Power Commander (Piggyback-Modul) und das Gesetz – ist es legal?
Das Power Commander Modul selbst, als Tuningteil, besitzt in der Regel keine Straßenzulassung. Seine Montage ist ein Eingriff in das Motorkraftstoffsystem, was fast immer zu einer Änderung der Abgasemissionscharakteristik führt. In der Praxis bedeutet dies, dass ein Motorrad nach einer solchen Modifikation möglicherweise nicht mehr die Normen (z.B. Euro 4, Euro 5) erfüllt, für die es homologiert wurde. Bei einer routinemäßigen Verkehrskontrolle ist das Gerät unsichtbar und seine Anwesenheit ist schwer festzustellen. Ein Problem könnte jedoch bei einer strengeren technischen Untersuchung auftreten, die eine Abgasanalyse umfasst. Im Sinne des Gesetzes ist dies eine Modifikation, die hauptsächlich für den Einsatz auf der Rennstrecke bestimmt ist.
Worauf ist bei Auswahl und Montage zu achten?
Ein entscheidender Aspekt bei der Auswahl ist die perfekte Anpassung des Moduls an Marke, Modell und Baujahr des Motorrads. Jeder Power Commander hat unterschiedliche Stecker und Basissoftware, sodass ein Fehler die Montage unmöglich macht. Es lohnt sich auch, die Gerätegeneration (z.B. PC V, PC 6) zu prüfen, um sicherzustellen, dass sie die gewünschten Funktionen unterstützt (z.B. Quickshifter-Unterstützung). Die Montage selbst, obwohl oft als „Plug & Play“ beschrieben, erfordert grundlegende mechanische Kenntnisse – meist ist der Ausbau des Kraftstofftanks und des Airbox notwendig. Die größte Falle ist jedoch die Software. Die Installation des Geräts selbst ist nur die halbe Miete. Ohne eine passende Kraftstoffkarte kann der Effekt gering oder sogar negativ für den Motor sein. Die beste und sicherste Lösung ist eine individuelle Abstimmung des Motorrads auf einem Prüfstand, kombiniert mit der Messung der Gemischzusammensetzung.

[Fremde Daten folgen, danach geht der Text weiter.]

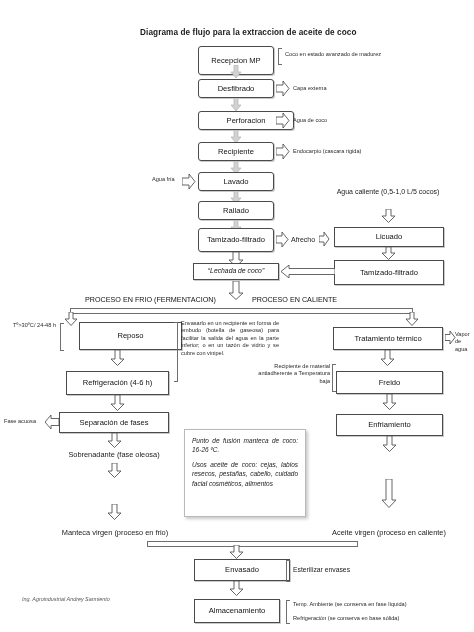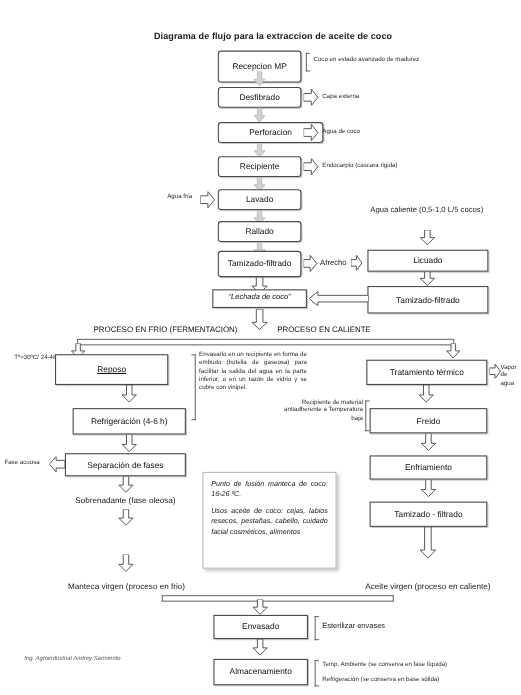--- a/index.html
+++ b/index.html
@@ -202,7 +202,7 @@
   <div class="note right" style="left:6px;top:322px;width:50px;">Tº&gt;30ºC/ 24-48 h</div>
   <div class="brk" style="left:60px;top:323px;height:26px;"></div>
 
-  <div class="box shadow" style="left:50px;top:322px;width:103px;height:28px;text-decoration:underline;">Reposo</div>
+  <div class="box shadow" style="left:79px;top:322px;width:103px;height:28px;">Reposo</div>
 
   <div class="brkR" style="left:174px;top:322px;height:58px;"></div>
   <div class="note just" style="left:181px;top:320px;width:98px;">Envasarlo en un recipiente en forma de embudo (botella de gaseosa) para facilitar la salida del agua en la parte inferior; o en un tazón de vidrio y se cubre con vinipel.</div>

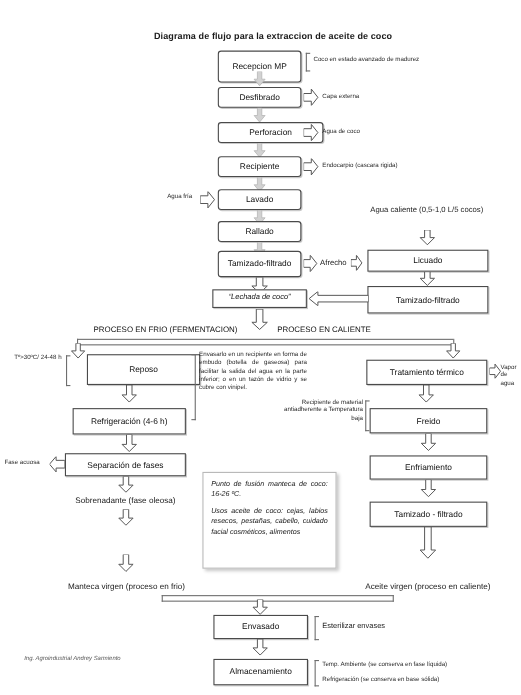--- a/index.html
+++ b/index.html
@@ -286,7 +286,6 @@
       </svg>
   </div>
 
-  <div class="box shadow" style="left:336px;top:456px;width:107px;height:23px;">Tamizado - filtrado</div>
 
   <div class="varrow" style="left:381px;top:479px;">
     <svg width="16" height="29" viewBox="0 0 16 29">

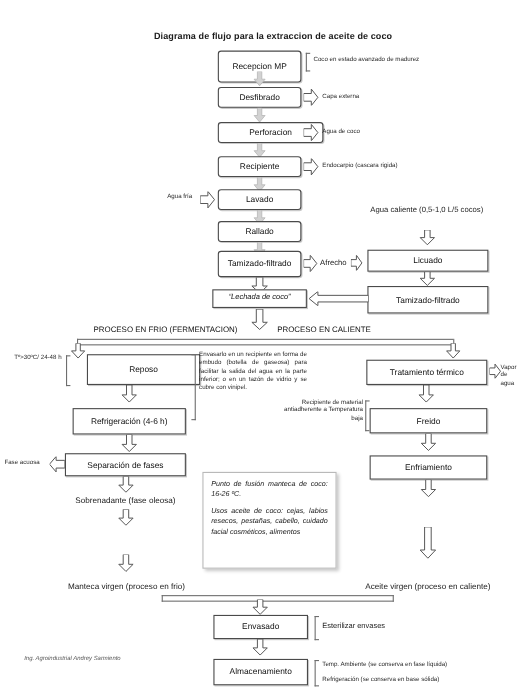--- a/index.html
+++ b/index.html
@@ -311,7 +311,7 @@
       </svg>
   </div>
 
-  <div class="box shadow" style="left:194px;top:559px;width:86px;height:22px;">Envasado</div>
+  <div class="box shadow" style="left:194px;top:559px;width:96px;height:22px;">Envasado</div>
   <div class="brk" style="left:286px;top:560px;height:20px;"></div>
   <div class="t" style="left:293px;top:566px;font-size:6.8px;">Esterilizar envases</div>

Womit ist es sinnvoll zu kombinieren?
Der Power Commander ist meist der Abschluss grundlegender Tuning-Modifikationen. Seine Montage ist am sinnvollsten, wenn am Motorrad bereits Änderungen am Ansaug- und Abgassystem vorgenommen wurden. Das ideale Set, oft als „erste Tuningstufe“ bezeichnet, besteht aus:
- Sportauspuffanlage: Komplettanlage oder nur der Endschalldämpfer (Slip-On), der den Abgasstrom freigibt.
- Sportluftfilter: Mit höherer Durchlässigkeit (z.B. K&N, BMC), der dem Motor mehr Sauerstoff zuführt.